Mr. Marton tem ficado pra cima e pra baixo com meu irmão, Josh. Isso é bom, você sabe. Ele nem tem se lembrado das dores nas costas, no peito, nas pernas. Os dois vão pra lá e pra cá, bebem uma cerveja, assistem o futebol na TV, encontram algo para arrumar na casa. A bebê está muito bem, já engatinhando pelos cantos, louca para sair pela porta e se ir deserto adentro. E o deserto, querido. Lousie e eu temos flertado com a estrada, loucas para ir adentro, até o México. Mas temos medo de que isso seja apenas um apelo, hm, rebelde. Você sabe. Acho que se em algum momento houver um chamado, iremos. Mas, por enquanto, é tudo. Quero dizer, não é tudo.
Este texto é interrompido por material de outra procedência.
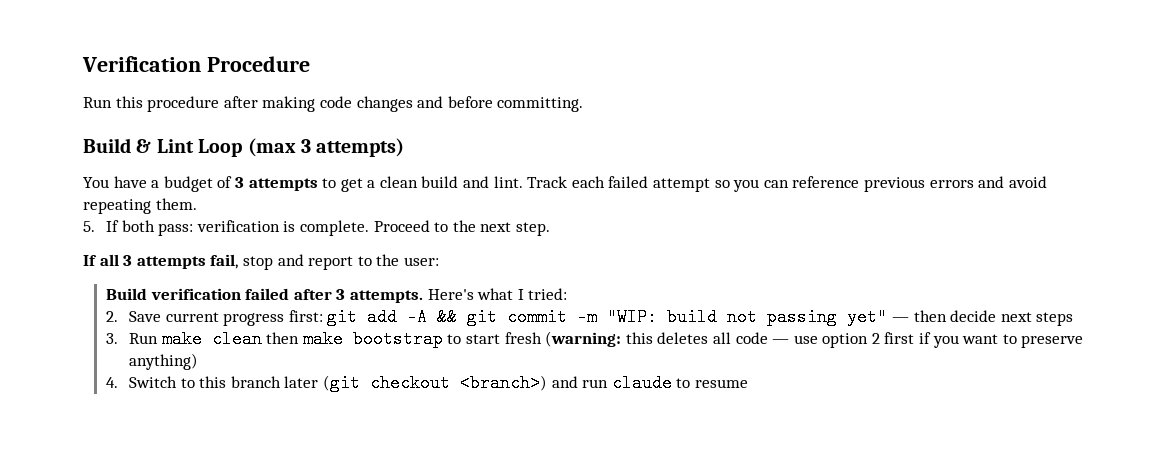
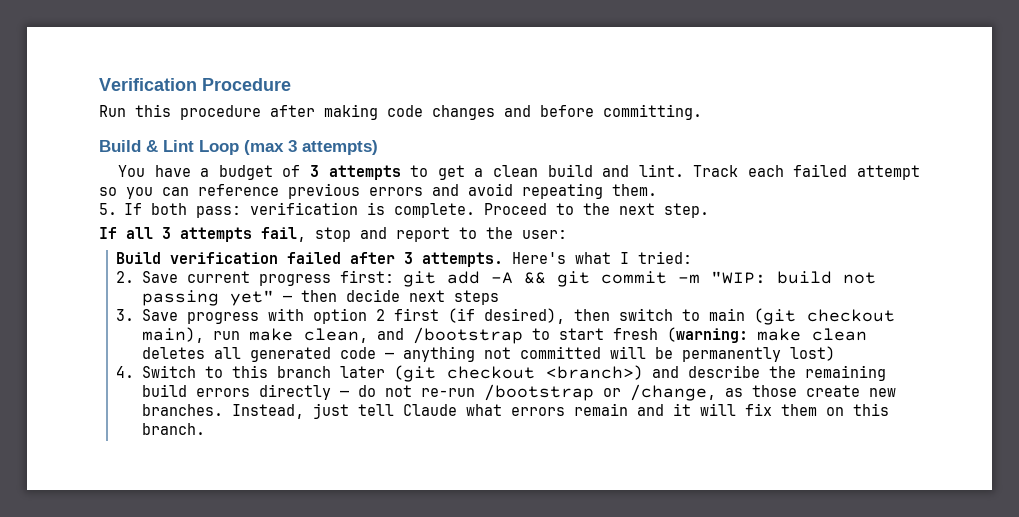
- 3. Run make clean then make bootstrap to start fresh (warning: this deletes all code — use option 2 first if you want to preserve anything)
+ 3. Save progress with option 2 first (if desired), then switch to main (git checkout main), run make clean, and /bootstrap to start fresh (warning: make clean deletes all generated code — anything not committed will be permanently lost)
- 4. Switch to this branch later (git checkout <branch>) and run claude to resume
+ 4. Switch to this branch later (git checkout <branch>) and describe the remaining build errors directly — do not re-run /bootstrap or /change, as those create new branches. Instead, just tell Claude what errors remain and it will fix them on this branch.

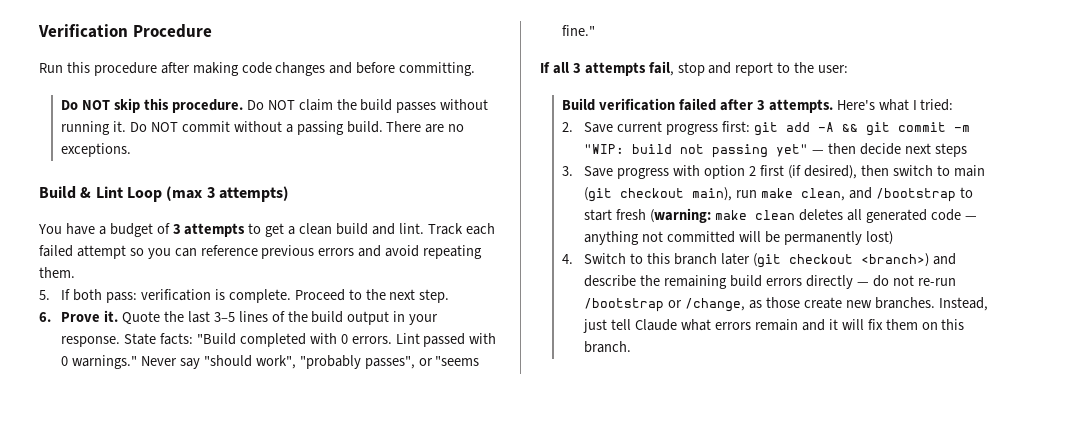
+ Do NOT skip this procedure. Do NOT claim the build passes without running it. Do NOT commit without a passing build. There are no exceptions.
+ 6. Prove it. Quote the last 3–5 lines of the build output in your response. State facts: "Build completed with 0 errors. Lint passed with 0 warnings." Never say "should work", "probably passes", or "seems fine."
Não te contei ainda que tenho passado as noites jogando bilhar, você não acredita, juntei uma grana legal, demolindo um por um dos campeões da região. Eles não conseguem entender. Uma mulher! Numa noite dessas, Lousie e eu entramos num bar e começamos a beber tequila. Já estávamos um tanto bêbadas, quando Louise quis jogar, há muito eu não jogava, mas não consigo resistir, você sabe. E compramos umas fichas. Quando vi, eu estava apostando grana - saí de lá trintas dólares mais rica! Depois disso, comecei a ir quase todos os dias de bar em bar, eles já me conhecem, lá vem ela, the damned woman. Rá. Se prepare, porque quando eu voltar, talvez compre um carro e aí sim valerá à pena ir ao México.

Com amor,

Virginia.
PS: Lousie não escreveu uma carta para você, ela escreveu um parágrafo e me pediu que o copiasse aqui e disse que te ama.
"Neste lugar as mulheres trabalham como bestas e não há novidade alguma nisso, a não ser o fato de que, aqui, tenho agarrado a vida com as mãos; não sou como elas, elas não são como eu, mas tenho trocado olhares como eu nunca pude trocar com qualquer uma dessas mulherzinhas aí: tenho lavado roupa e costurado as roupas dos homens e isso tem sido muito mais do que uma atividade diária, uma outra coisa. Não é que eu finalmente saiba que não há o que temer, não posso dizer que encontrei-me e também não posso dizer que agora saio de mim para me encontrar com todos os outros, não é isso, mas, parece, algo em mim fez fortaleza, e não são muros, são pontes. Já vistes uma fortaleza de pontes, meu amor? Uma delas cruza essa América e termina aí, em Jersey."